According to one or more embodiments of the disclosure, the first determination unit is further configured to determine the at least one candidate entity word in the text to be processed as follows: perform word segmentation on the text to be processed to obtain a word segmentation result; and for each word in the word segmentation result, obtain a word feature of the word, input the word feature of the word into a pre-trained entity word recognition model, obtaining a recognition result of the word. If the recognition result indicates that the word is an entity word, determine the word to be a candidate entity word. The recognition result is used to indicate that the word is an entity word or to indicate that the word is not an entity word.


According to one or more embodiments of the disclosure, a presentation page of the word explanation includes a first icon and a second icon. The first icon is configured to indicate that the word indicated by the word explanation is an entity word. The second icon is configured to indicate that the word indicated by the word explanation is not an entity word. The apparatus further includes: an obtaining unit configured to obtain, for each target entity word in a target entity word set, a number of clicks on a first icon corresponding to the target entity word and a number of clicks on a second icon corresponding to the target entity word; a third determination unit configured to determine a sample category of the target entity word based on the number of clicks on the first icon corresponding to the target entity word and the number of clicks on the second icon corresponding to the target entity word, where the sample category comprises a positive sample and a negative sample; and an updating unit configured to update the entity word recognition model with a target training sample set, where a target training sample includes the target entity word in the target entity word set and the sample category of the target entity word.


According to one or more embodiments of the disclosure, the first determination unit is further configured to select the target entity word from the at least one candidate entity word based on the first target text as follows: for a candidate entity word in the at least one candidate entity word, determine the candidate entity word to be the target entity word in response to determining that the candidate entity word does not exist in the first target text.


According to one or more embodiments of the disclosure, the text to be processed is dialogue text. The first determination unit is further configured to select the target entity word from the at least one candidate entity word based on the first target text as follows: obtain text generation time of the first target text; determine whether duration between the current time and the text generation time is shorter than a preset duration threshold; and if so, for a candidate entity word in the at least one candidate entity word, determine the candidate entity word to be the target entity word in response to determining that the candidate entity word does not exist in the first target text.

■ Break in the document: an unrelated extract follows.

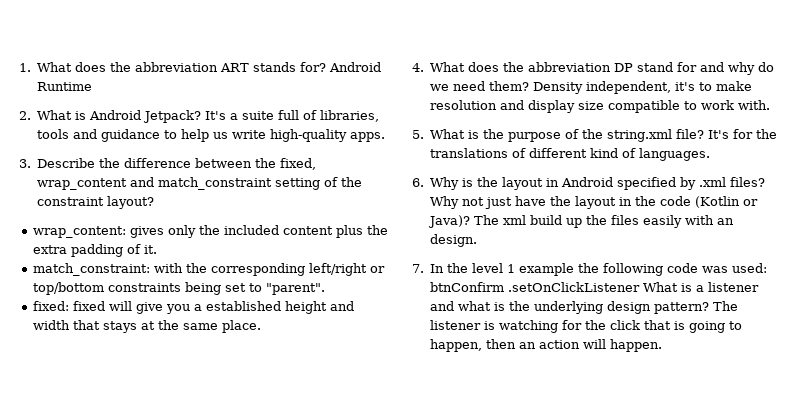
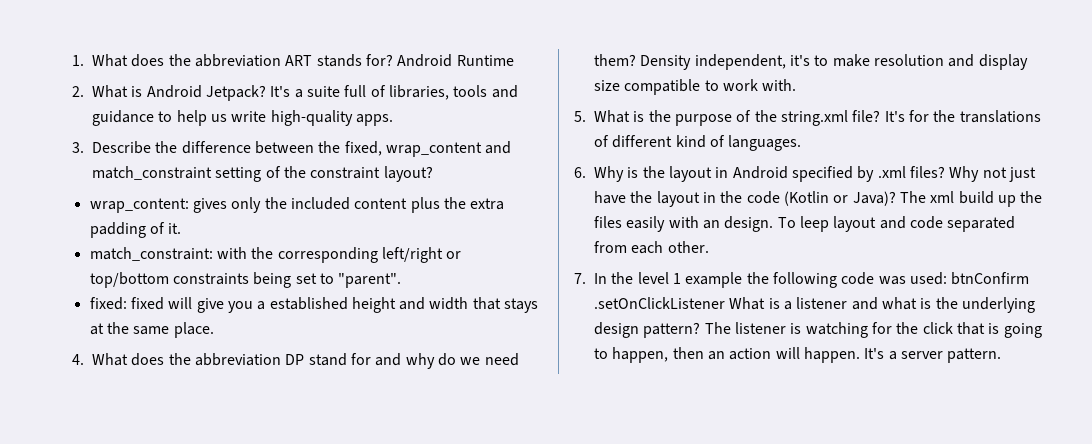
(478, 240) none -> [777,216,1016,232] [594,241,709,254] To leep layout and code separated from each other.
(663, 345) none -> [864,348,1002,363] It's a server pattern.

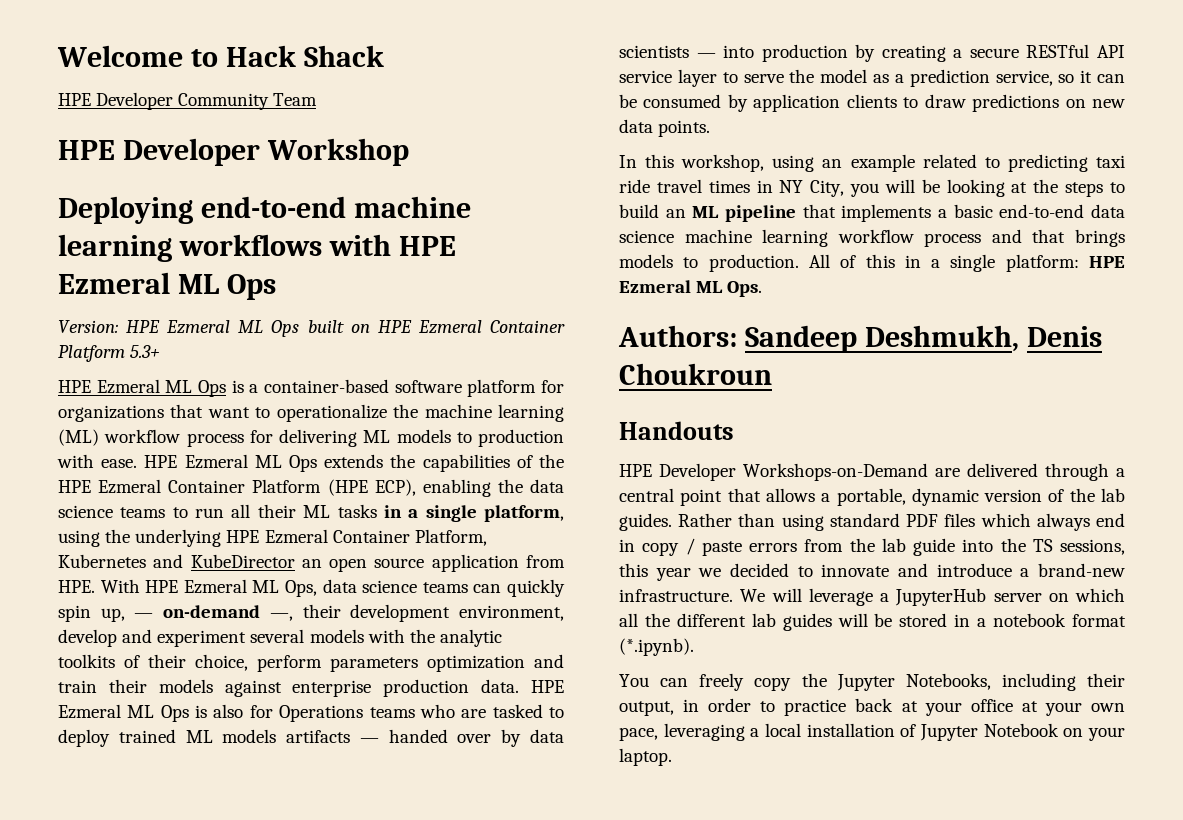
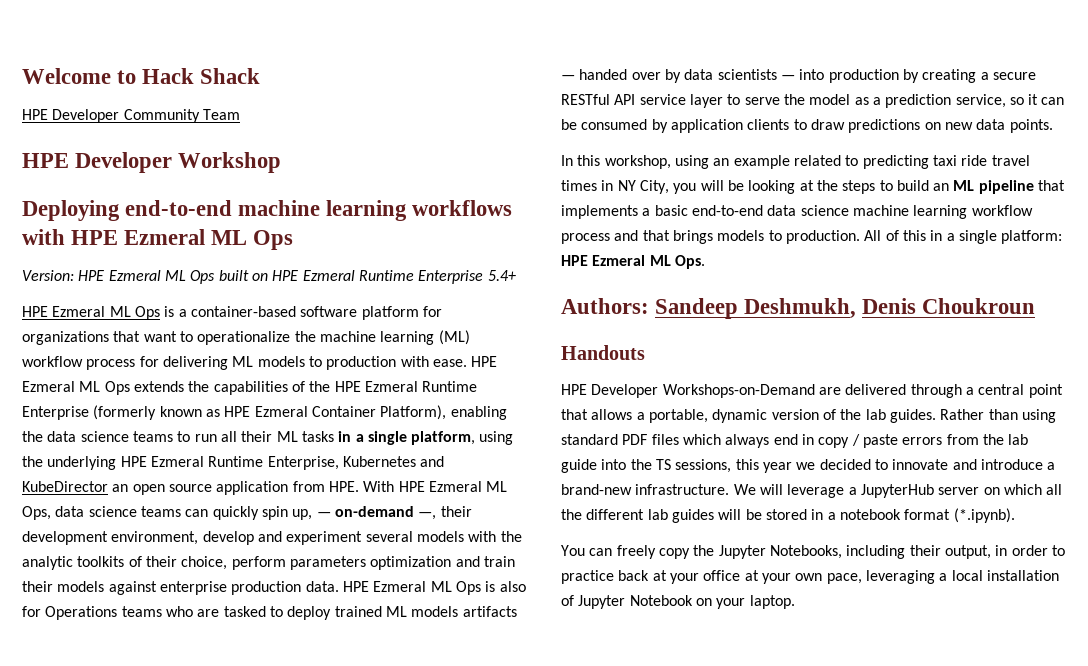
[489,320,565,333] [58,345,161,362] Container Platform 5.3+ -> [358,270,516,284] Runtime Enterprise 5.4+
[168,479,416,496] Container Platform (HPE ECP), -> [422,381,478,392] [22,405,447,420] Runtime Enterprise (formerly known as HPE Ezmeral Container Platform),
[332,529,487,546] Container Platform, -> [208,456,339,470] Runtime Enterprise,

According to one or more embodiments of the disclosure, the apparatus further includes: a fourth determination unit configured to determine, if the duration is longer than or equal to the duration threshold, the at least one candidate entity word to be the target entity word.


According to one or more embodiments of the disclosure, the second determination unit is further configured to determine the word explanation corresponding to the target entity word in the target entity word set based on the text to be processed as follows: determine whether a target entity word corresponding to at least two word explanations exists in the target entity word set; if exists, extract the target entity word corresponding to at least two word explanations from the target entity word set, thereby generating a target entity word subset; and for each target entity word in the target entity word subset, determine a similarity between the target entity word and each word explanation of the at least two word explanations corresponding to the target entity word based on second target text, and determine the word explanation corresponding to the target entity word based on the similarity. The second target text is text adjacent to the target entity word in the text to be processed.


According to one or more embodiments of the disclosure, the second determination unit is further configured to determine the similarity between the target entity word and each word explanation of the at least two word explanations corresponding to the target entity word based on the second target text as follows: perform semantic encoding on the second target text to obtain a first semantic vector; and for each word explanation of the at least two word explanations corresponding to the target entity word, perform semantic encoding on the word explanation to obtain a second semantic vector, and determine a similarity between the first semantic vector and the second semantic vector as the similarity between the target entity word and the word explanation.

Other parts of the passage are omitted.